■ EXERCISE DESCRIPTION
Since only the total matters, count the lines of these entries containing the word "text" and write that total alone.

■ EXTRACTED DATA
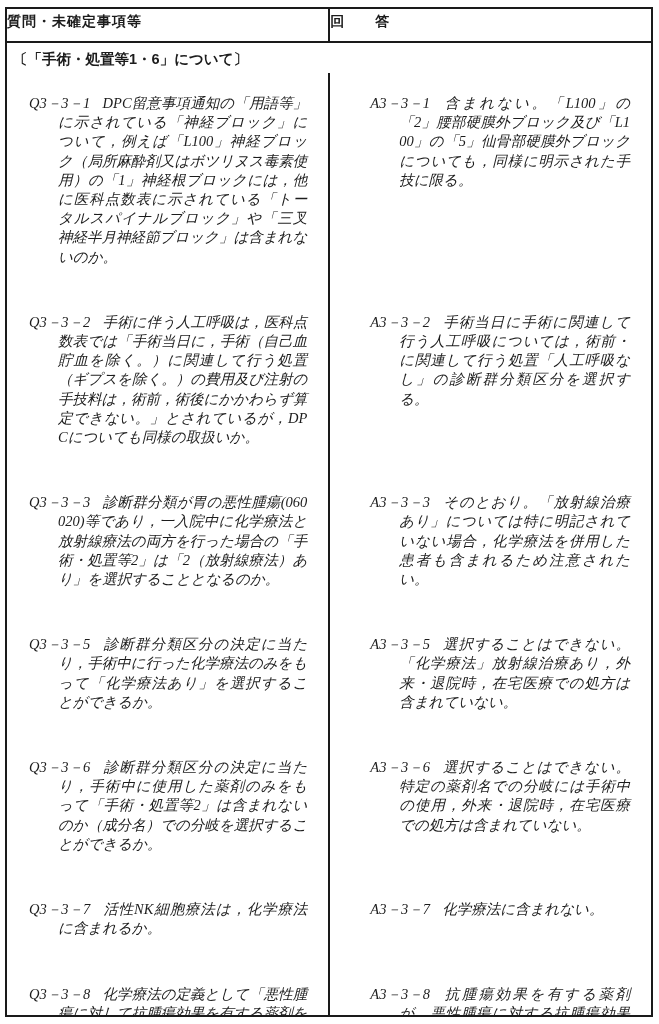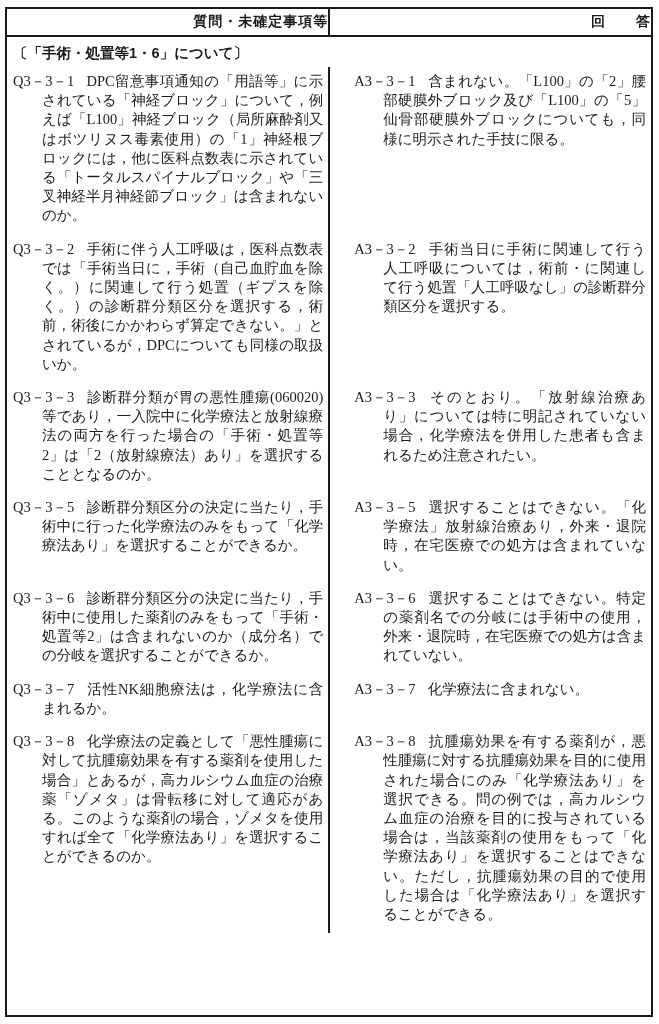--- a/index.html
+++ b/index.html
@@ -36,9 +36,9 @@
   }
   .th {
     box-sizing: border-box;
-    height: 26px;
+    height: 32px;
     line-height: 25px;
-    text-align: right;
+    text-align: left;
     letter-spacing: 1px;
   }
   .th-q {

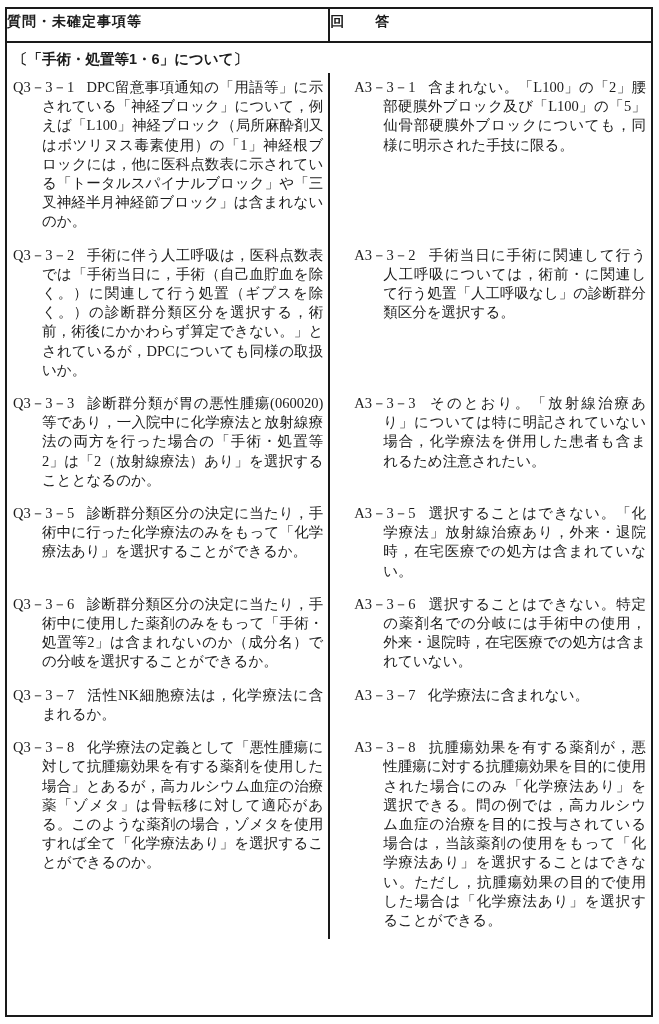--- a/index.html
+++ b/index.html
@@ -66,7 +66,7 @@
   }
   .a-cell { flex: 1; padding-left: 24px; }
   p.hang {
-    margin: 0;
+    margin: 16px;
     font-family: "Liberation Serif", "DejaVu Serif", serif;
     font-size: 14.5px;
     line-height: 19.2px;
@@ -74,6 +74,7 @@
     padding-left: 2em;
     text-indent: -2em;
     word-break: break-all;
+    font-style: italic;
   }
   .qa-label { margin-right: 0.85em; white-space: nowrap; }
 </style>

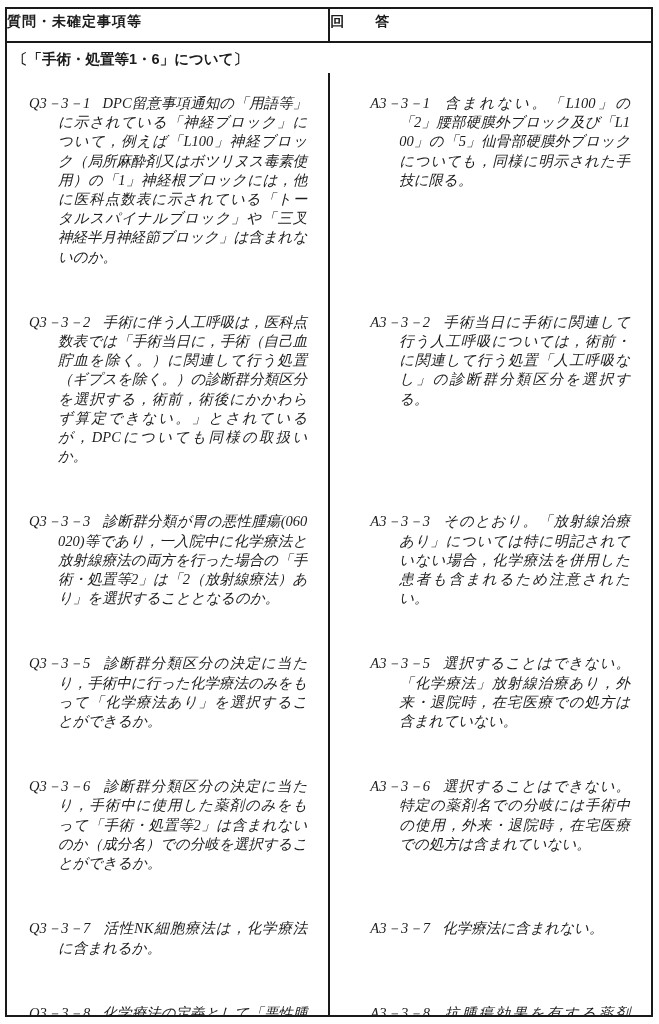--- a/index.html
+++ b/index.html
@@ -103,7 +103,7 @@
 
   <div class="qa-row">
     <div class="cell q-cell">
-      <p class="hang"><span class="qa-label">Q3－3－2</span><span>手術に伴う人工呼吸は，医科点数表では「手術当日に，手術（自己血貯血を除く。）に関連して行う処置（ギプスを除く。）の診断群分類区分を選択する，術前，術後にかかわらず算定できない。」とされているが，DPCについても同様の取扱いか。</span></p>
+      <p class="hang"><span class="qa-label">Q3－3－2</span><span>手術に伴う人工呼吸は，医科点数表では「手術当日に，手術（自己血貯血を除く。）に関連して行う処置（ギプスを除く。）の費用及び注射の手技料は，術前，術後にかかわらず算定できない。」とされているが，DPCについても同様の取扱いか。</span></p>
     </div>
     <div class="cell a-cell">
       <p class="hang"><span class="qa-label">A3－3－2</span><span>手術当日に手術に関連して行う人工呼吸については，術前・に関連して行う処置「人工呼吸なし」の診断群分類区分を選択する。</span></p>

■ TASK ANSWER
3